Épisodes

  • Textile Dyeing Emissions: EverDye's Cold Chemistry Cuts Energy by 90%
    Jun 25 2026

    Textile dyeing is one of the most polluting stages in fashion, and one of the least visible. It accounts for a large share of the sector's carbon emissions and around a fifth of global industrial water pollution. In this episode, Dominic Shales speaks with Philippe Berlan, CEO of EverDye, the French green-chemistry company rethinking how fabric is coloured.


    Berlan explains why conventional dyeing depends on energy-hungry petrochemical chemistry, and how EverDye's bio-based alternative bonds colour to fibre at room temperature instead. The result is up to 90% less energy use, lower water consumption, and a process that runs on existing factory equipment. He talks through which fibres the technology covers, the challenge posed by polyester, and how the company verifies its emissions claims with life-cycle assessment.

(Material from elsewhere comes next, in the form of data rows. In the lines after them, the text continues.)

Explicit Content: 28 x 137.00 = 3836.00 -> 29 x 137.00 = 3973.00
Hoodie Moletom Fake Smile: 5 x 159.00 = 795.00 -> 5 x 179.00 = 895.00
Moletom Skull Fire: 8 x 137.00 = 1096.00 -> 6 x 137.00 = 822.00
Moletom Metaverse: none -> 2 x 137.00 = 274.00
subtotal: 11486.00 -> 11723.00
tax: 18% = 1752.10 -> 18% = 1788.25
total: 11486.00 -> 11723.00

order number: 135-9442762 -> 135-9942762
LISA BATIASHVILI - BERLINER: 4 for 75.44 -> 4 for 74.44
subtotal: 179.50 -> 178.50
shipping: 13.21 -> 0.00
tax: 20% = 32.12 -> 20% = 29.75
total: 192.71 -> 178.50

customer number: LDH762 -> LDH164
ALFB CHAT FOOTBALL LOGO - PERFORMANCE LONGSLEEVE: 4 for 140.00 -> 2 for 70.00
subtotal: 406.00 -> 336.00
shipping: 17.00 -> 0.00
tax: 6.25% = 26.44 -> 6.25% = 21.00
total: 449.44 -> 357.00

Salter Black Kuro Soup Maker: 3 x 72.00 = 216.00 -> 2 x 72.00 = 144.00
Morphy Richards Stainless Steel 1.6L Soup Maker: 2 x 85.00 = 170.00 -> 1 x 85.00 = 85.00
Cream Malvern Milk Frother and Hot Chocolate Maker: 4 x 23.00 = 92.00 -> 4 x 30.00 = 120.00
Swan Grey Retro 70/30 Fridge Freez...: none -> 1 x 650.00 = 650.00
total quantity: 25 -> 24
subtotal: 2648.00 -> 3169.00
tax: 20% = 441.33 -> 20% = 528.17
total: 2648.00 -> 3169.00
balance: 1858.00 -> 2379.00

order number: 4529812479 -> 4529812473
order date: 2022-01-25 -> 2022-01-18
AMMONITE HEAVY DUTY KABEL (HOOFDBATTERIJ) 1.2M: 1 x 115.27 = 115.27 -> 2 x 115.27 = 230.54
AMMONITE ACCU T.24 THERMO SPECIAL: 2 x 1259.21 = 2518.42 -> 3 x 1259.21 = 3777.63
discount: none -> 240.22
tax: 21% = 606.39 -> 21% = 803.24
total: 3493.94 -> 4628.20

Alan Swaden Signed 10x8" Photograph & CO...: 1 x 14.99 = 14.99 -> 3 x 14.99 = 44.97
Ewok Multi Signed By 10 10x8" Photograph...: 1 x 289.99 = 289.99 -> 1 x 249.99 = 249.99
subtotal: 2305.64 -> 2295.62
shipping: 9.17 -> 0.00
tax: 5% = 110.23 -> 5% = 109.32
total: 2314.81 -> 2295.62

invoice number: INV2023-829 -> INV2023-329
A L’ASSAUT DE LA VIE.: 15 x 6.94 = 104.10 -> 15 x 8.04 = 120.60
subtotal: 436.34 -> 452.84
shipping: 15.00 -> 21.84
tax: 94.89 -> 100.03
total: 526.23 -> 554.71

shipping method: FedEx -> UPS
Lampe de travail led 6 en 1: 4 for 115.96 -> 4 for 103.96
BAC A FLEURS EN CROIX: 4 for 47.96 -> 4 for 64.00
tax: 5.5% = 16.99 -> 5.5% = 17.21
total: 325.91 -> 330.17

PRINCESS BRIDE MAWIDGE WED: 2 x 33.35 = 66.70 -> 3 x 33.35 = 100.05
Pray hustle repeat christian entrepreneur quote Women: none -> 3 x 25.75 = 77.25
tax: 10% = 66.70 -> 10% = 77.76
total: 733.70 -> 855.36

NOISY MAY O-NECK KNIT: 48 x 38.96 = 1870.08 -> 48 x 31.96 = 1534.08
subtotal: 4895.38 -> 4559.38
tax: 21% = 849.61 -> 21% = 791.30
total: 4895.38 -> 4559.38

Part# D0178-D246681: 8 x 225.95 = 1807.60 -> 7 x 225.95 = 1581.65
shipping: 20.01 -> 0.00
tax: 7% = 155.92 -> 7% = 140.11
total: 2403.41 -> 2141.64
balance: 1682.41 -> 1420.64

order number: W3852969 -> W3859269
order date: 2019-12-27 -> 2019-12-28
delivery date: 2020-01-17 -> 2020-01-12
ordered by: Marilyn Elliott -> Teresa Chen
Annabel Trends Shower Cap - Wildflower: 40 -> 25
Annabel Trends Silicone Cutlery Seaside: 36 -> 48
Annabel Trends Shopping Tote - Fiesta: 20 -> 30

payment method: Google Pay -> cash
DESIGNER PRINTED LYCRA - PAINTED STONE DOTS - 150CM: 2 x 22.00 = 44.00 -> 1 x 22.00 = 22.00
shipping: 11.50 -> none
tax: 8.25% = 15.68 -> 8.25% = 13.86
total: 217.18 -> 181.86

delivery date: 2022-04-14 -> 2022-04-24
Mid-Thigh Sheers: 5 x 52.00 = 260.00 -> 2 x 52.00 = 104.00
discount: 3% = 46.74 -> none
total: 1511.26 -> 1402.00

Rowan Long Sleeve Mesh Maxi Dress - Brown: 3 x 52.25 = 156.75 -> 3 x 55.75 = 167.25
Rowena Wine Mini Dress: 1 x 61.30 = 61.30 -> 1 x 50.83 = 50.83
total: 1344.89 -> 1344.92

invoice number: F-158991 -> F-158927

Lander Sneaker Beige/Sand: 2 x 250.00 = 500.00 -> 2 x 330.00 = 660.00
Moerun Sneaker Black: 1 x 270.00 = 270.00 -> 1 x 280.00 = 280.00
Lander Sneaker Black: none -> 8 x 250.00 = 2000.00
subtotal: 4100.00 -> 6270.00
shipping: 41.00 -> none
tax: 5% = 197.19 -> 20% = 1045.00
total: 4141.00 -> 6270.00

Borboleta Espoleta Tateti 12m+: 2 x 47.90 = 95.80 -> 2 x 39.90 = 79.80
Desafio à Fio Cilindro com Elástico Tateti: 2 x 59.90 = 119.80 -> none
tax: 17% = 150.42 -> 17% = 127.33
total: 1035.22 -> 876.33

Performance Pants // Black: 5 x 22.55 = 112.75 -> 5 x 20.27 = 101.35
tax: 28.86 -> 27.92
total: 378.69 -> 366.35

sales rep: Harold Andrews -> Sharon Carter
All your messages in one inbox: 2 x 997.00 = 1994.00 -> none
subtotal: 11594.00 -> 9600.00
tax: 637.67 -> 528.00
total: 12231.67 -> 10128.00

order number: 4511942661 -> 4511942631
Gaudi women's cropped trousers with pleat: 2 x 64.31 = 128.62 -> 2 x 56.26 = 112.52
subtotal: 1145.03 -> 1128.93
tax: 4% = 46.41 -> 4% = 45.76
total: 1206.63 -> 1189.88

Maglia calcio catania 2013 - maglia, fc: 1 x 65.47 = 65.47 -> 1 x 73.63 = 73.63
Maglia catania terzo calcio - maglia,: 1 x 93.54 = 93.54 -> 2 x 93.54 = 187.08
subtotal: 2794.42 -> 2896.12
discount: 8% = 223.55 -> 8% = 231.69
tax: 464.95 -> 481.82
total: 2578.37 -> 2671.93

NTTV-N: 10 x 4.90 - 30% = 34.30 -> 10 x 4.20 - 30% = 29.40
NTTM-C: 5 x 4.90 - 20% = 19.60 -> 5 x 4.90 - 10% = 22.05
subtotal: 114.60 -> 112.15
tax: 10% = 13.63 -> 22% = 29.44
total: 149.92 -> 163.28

    The conversation widens to the industry itself: why brands have tackled their own offices and shops while leaving manufacturing emissions largely untouched, why the sector is so resistant to new technology, and what role regulation and consumer transparency could play. Drawing on three decades in retail, including a spell running La Redoute, Berlan offers a pragmatic view of how a slow-moving industry actually changes.


    A clear, practical look at where fashion's emissions really sit, and what it takes to cut them.


    Guest: Philippe Berlan, CEO, EverDye

    EverDye: https://everdye.fr

    LinkedIn: https://linkedin.com/in/philippeberland

    Hosted on Acast. See acast.com/privacy for more information.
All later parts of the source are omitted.